---------- LISTED RECORDS ----------

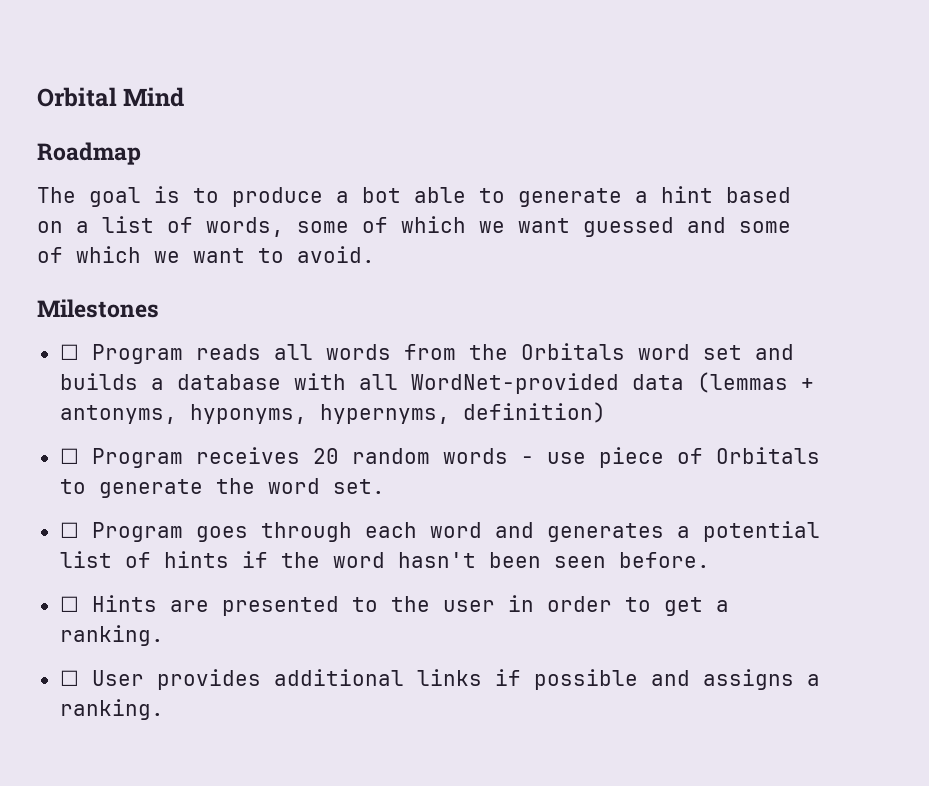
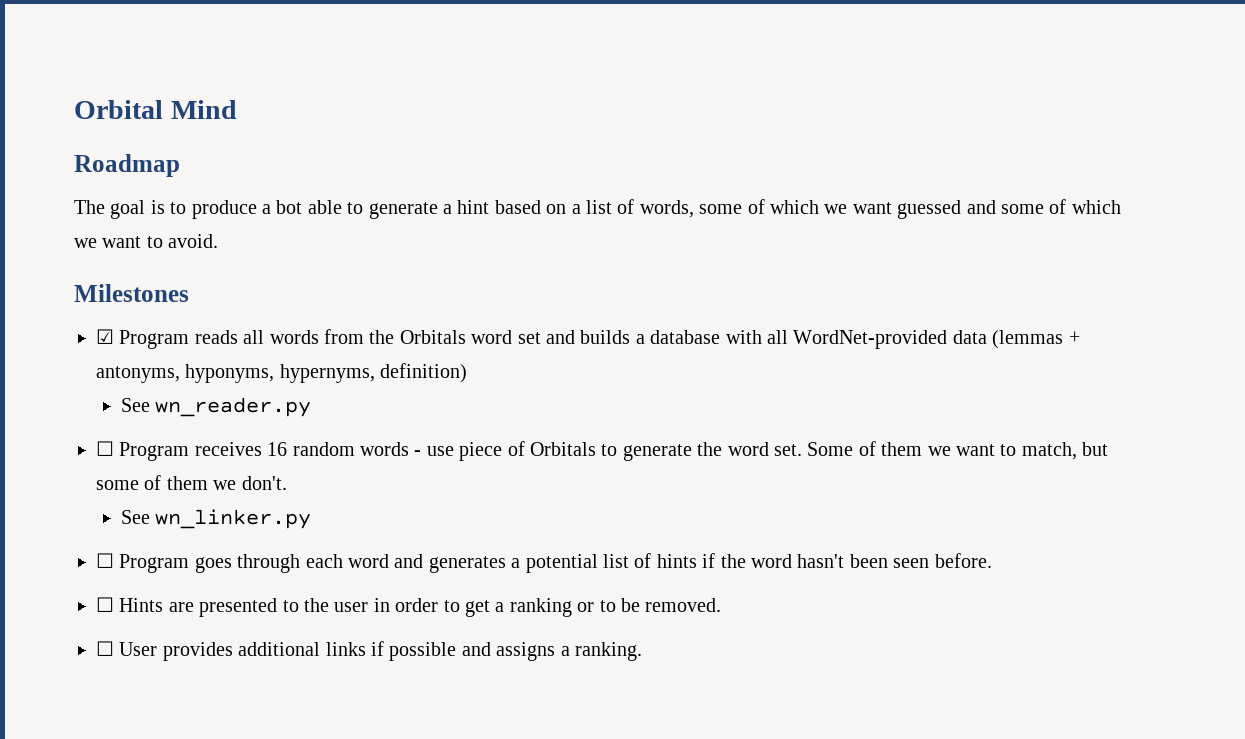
[59,344,79,360] ☐ -> [96,329,114,344] ☑
(606, 412) none -> [120,397,312,417] // See wn_reader.py
[312,448,339,464] 20 -> [267,442,288,456] 16
(385, 486) none -> [807,441,1109,460] [96,475,287,490] [120,509,312,529] Some of them we want to match, but some of them we don't. // See wn_linker.py
[59,625,164,646] ranking. -> [509,598,722,617] ranking or to be removed.

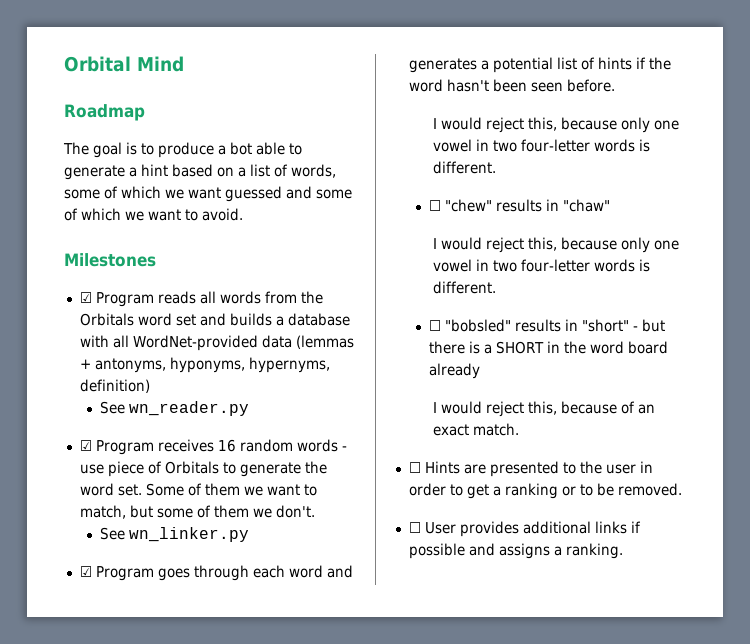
[96,441,114,456] ☐ -> [79,440,92,451] ☑
[96,553,114,568] ☐ -> [79,566,92,577] ☑
(992, 560) none -> [433,117,680,133] [433,139,651,152] [433,161,497,174] [428,199,610,212] [433,237,680,253] [433,259,651,272] [433,281,497,294] [428,319,665,332] [428,341,668,354] [428,363,480,379] [433,401,656,417] [433,423,520,436] // I would reject this, because only one vowel in two four-letter words is different. // ☐ "chew" results in "chaw" // I would reject this, because only one vowel in two four-letter words is different. // ☐ "bobsled" results in "short" - but there is a SHORT in the word board already // I would reject this, because of an exact match.

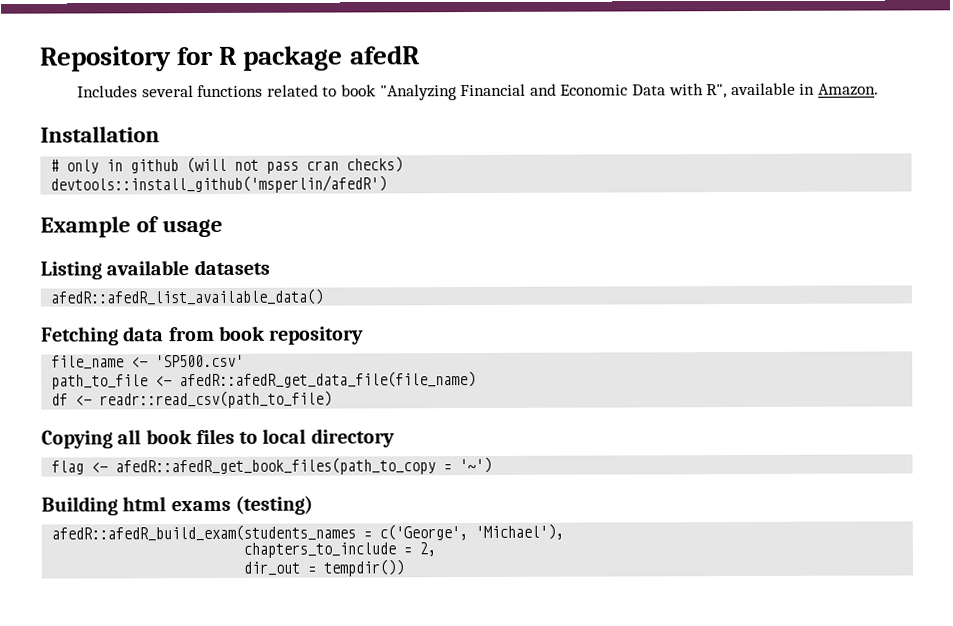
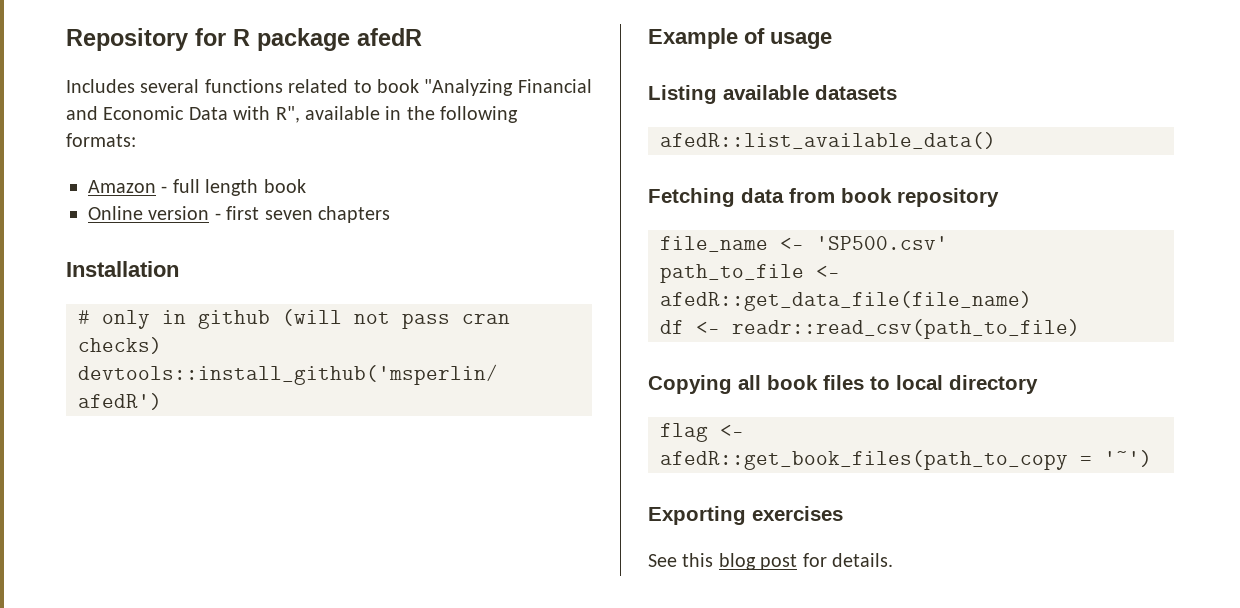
[817,83,879,96] Amazon. -> [406,106,519,123] [66,133,136,147] [88,179,306,196] [88,206,390,223] the following formats: // Amazon - full length book // Online version - first seven chapters
[50,288,324,306] afedR::afedR_list_available_data() -> [660,132,996,149] afedR::list_available_data()
[179,371,477,389] afedR::afedR_get_data_file(file_name) -> [660,291,1032,311] afedR::get_data_file(file_name)
[115,457,437,476] afedR::afedR_get_book_files(path_to_copy -> [660,450,1068,470] afedR::get_book_files(path_to_copy
[41,495,313,516] [51,523,565,542] [243,542,437,558] [243,559,405,577] Building html exams (testing) // afedR::afedR_build_exam(students_names = c('George', 'Michael'), // chapters_to_include = 2, // dir_out = tempdir()) -> [648,506,843,525] [648,553,893,570] Exporting exercises // See this blog post for details.

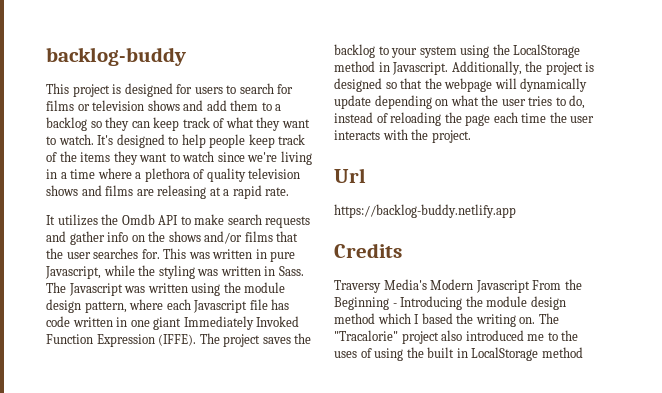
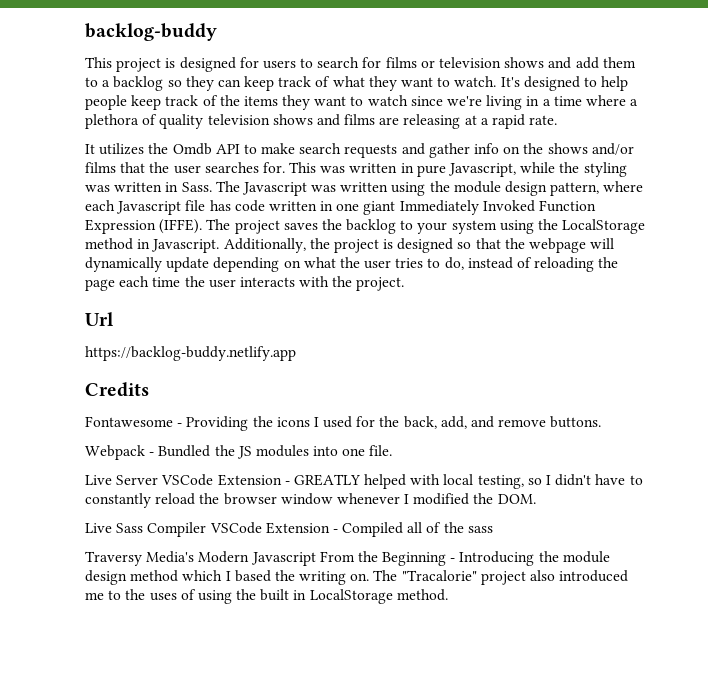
(402, 250) none -> [85,416,602,431] [85,445,393,460] [85,474,643,489] [85,493,536,508] [85,522,493,537] // Fontawesome - Providing the icons I used for the back, add, and remove buttons. // Webpack - Bundled the JS modules into one file. // Live Server VSCode Extension - GREATLY helped with local testing, so I didn't have to constantly reload the browser window whenever I modified the DOM. // Live Sass Compiler VSCode Extension - Compiled all of the sass
[541,347,583,358] method -> [396,589,448,601] method.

----------

EXERCISE: Take the material above and output only the lines from the one that contains "(385, 486) none" through the one that contains "[96,441,114,456] ☐ -> [79,440,92,451] ☑", ends included and images left out.

SOLUTION:
(385, 486) none -> [807,441,1109,460] [96,475,287,490] [120,509,312,529] Some of them we want to match, but some of them we don't. // See wn_linker.py
[59,625,164,646] ranking. -> [509,598,722,617] ranking or to be removed.

[96,441,114,456] ☐ -> [79,440,92,451] ☑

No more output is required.